Et les califats d’Abu Bakr, ʿUmar, et Uthman رضي الله عنهم (celui de ʿAli était celui de la décomposition) n’ont servi qu’à poser quelques fondations intangibles et à parachever l’islam sur terre (on pense à la compilation du Qur’an sous Uthman).
C’est qu’ALLAH ﷻ ne voulait pas que l’islam soit une affaire de pouvoir terrestre, mais une spiritualité individuelle : à chacun de revenir à LUI selon un cheminement personnel, abstraction faite des inévitables désordres du monde (ou plutôt, ces désordres, comme contexte, font partie intégrante du cheminement, et l’effort que doit produire le cheminant pour s’y soustraire en est une des conditions : on ne peut faire le grand Jihad que dans l’adversité) ; oui, la religion est devenue une affaire personnelle, l’islam est pure verticalité, et le croyant doit désormais s’affranchir de la tutelle d’un chef, d’un guide — d’où la fin de la prophétie : l’islam post muhammadien est la religion de la maturité de l’homme après des millénaires de prophétie ; et s’il demeure des Awliya, c’est juste pour rappeler et indiquer La Direction, comme des panneaux indicateurs ; certainement pas pour qu’on les adore (mais c’est tellement plus facile d’adorer un homme de rencontre que de produire l’effort complet du cheminement !) ; et la venue du Mahdi ne sera jamais qu’une remise en ordre suite à l’inévitable Fitna résultant de tant de siècles sans prophète.

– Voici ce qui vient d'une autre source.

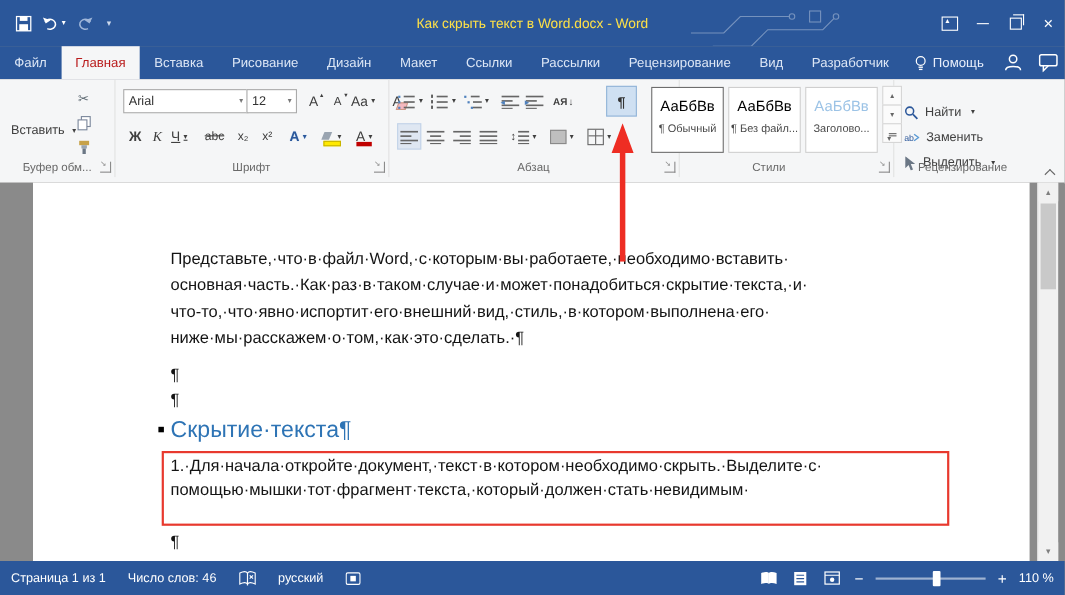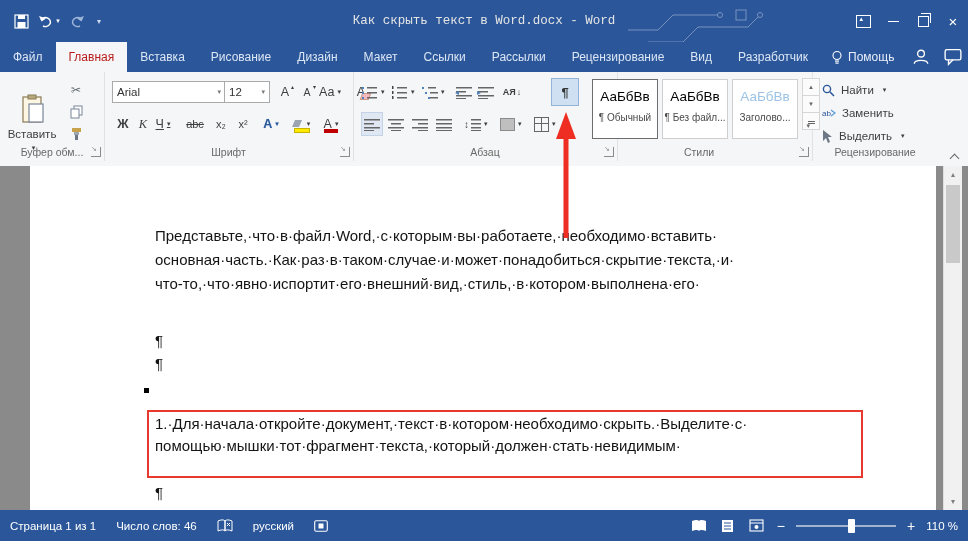"Как скрыть текст в Word.docx" .title-text { color: #e5e5e5 -> #fde047; font-family: Liberation Mono, monospace -> none }
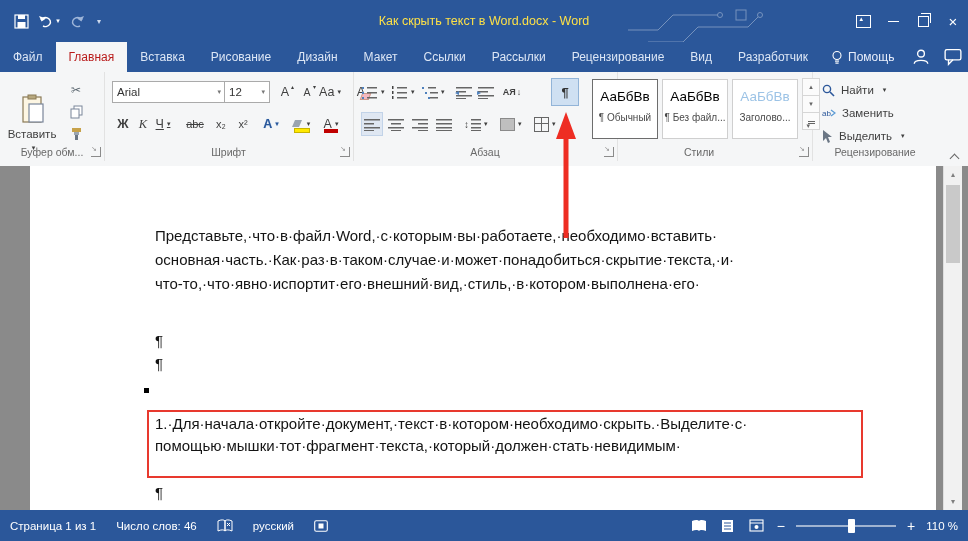"Найти" .ed-row { margin-top: none -> 12px }
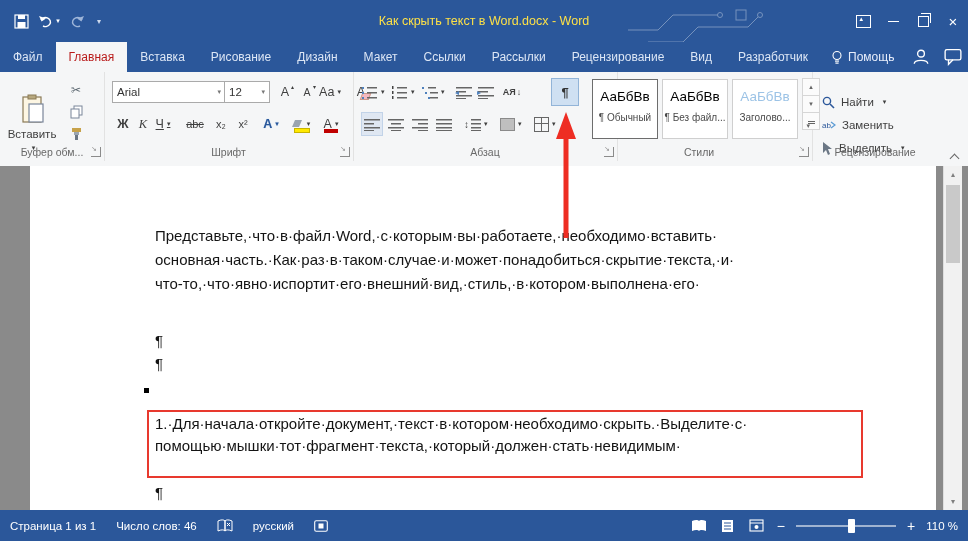"Вставить" .paste-btn { flex-direction: column -> row; top: 22px -> 12px }
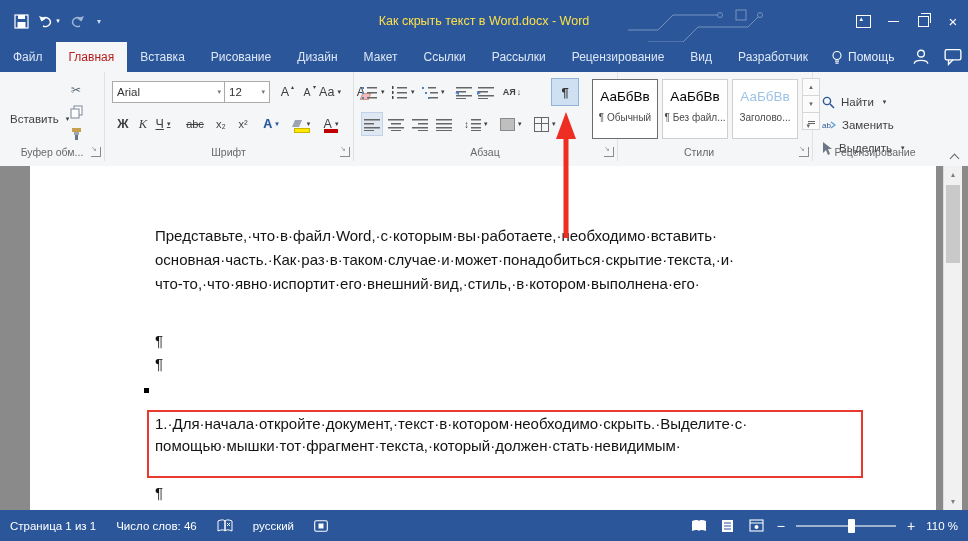"ниже·мы·расскажем·о·том,·как·это·сделать" div.docline { html: none -> <div>ниже·мы·расскажем·о·том,·как·это·сделать.·¶</div> }
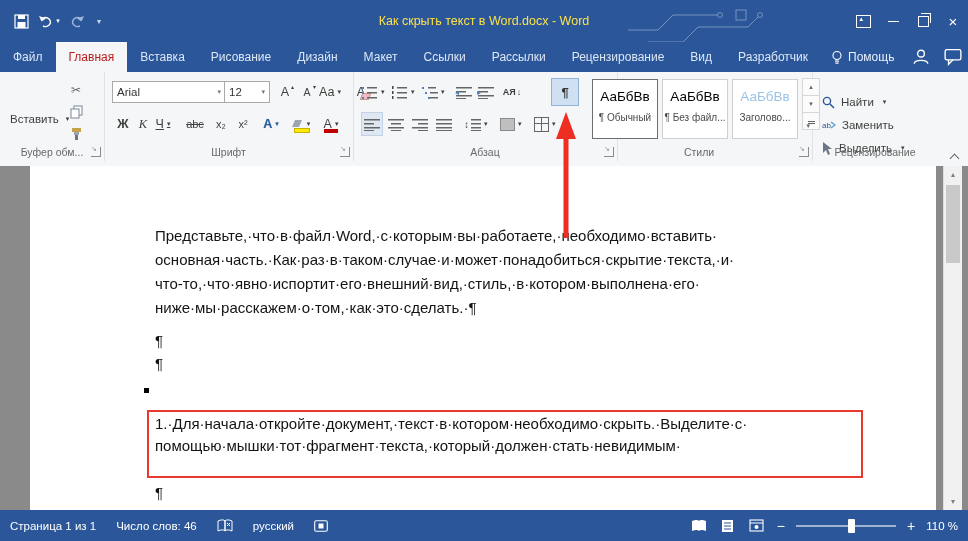"Скрытие·текста¶" div.heading { html: none -> <div>Скрытие·текста¶</div> }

Certes, il est permis au croyant d’espérer un Califat et de faire des causes pour le faire advenir (c’est légitime), mais sans se faire trop d’illusions : il est préférable qu’il se concentre sur ce que veut ALLAH ﷻ, c’est-à-dire le retour à LUI dans l’évocation et par la purification de l’âme ; et qu’il Le laisse gérer les affaires de ce bas monde (les affaires de pouvoir notamment) sans s’en mêler — si ce n’est dans la petite proportion qu’ALLAH ﷻ veut et permet.

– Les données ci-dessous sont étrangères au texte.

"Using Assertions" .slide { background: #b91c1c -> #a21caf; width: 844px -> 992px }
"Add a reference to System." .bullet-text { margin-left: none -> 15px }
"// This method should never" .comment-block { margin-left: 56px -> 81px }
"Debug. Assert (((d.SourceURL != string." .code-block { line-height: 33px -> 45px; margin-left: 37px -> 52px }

De toutes façons, il ne saurait y avoir de Calife légitime sans un très haut degré spirituel ; et les prophètes ont presque toujours rempli leur mission en parallèle des pouvoirs politiques — et même dans l’adversité par rapport à ces derniers ; car à chacun son rôle, par Permission d’ALLAH ﷻ : la Fitna aux hommes de pouvoir (et tant que cette terre existera, il y aura de la Fitna liée aux enjeux de pouvoir — c’est Une Loi d’ALLAH ﷻ), et l’appel et la prédication aux Gens d’ALLAH ﷻ ; car le mélange des genres, s’il n’est pas expressément autorisé par ALLAH ﷻ à des fins qui LUI appartiennent, peut se révéler très périlleux ; et L’Homme d’ALLAH ﷻ qui est amené à assumer des fonctions de pouvoir ne le fait pas sans crainte.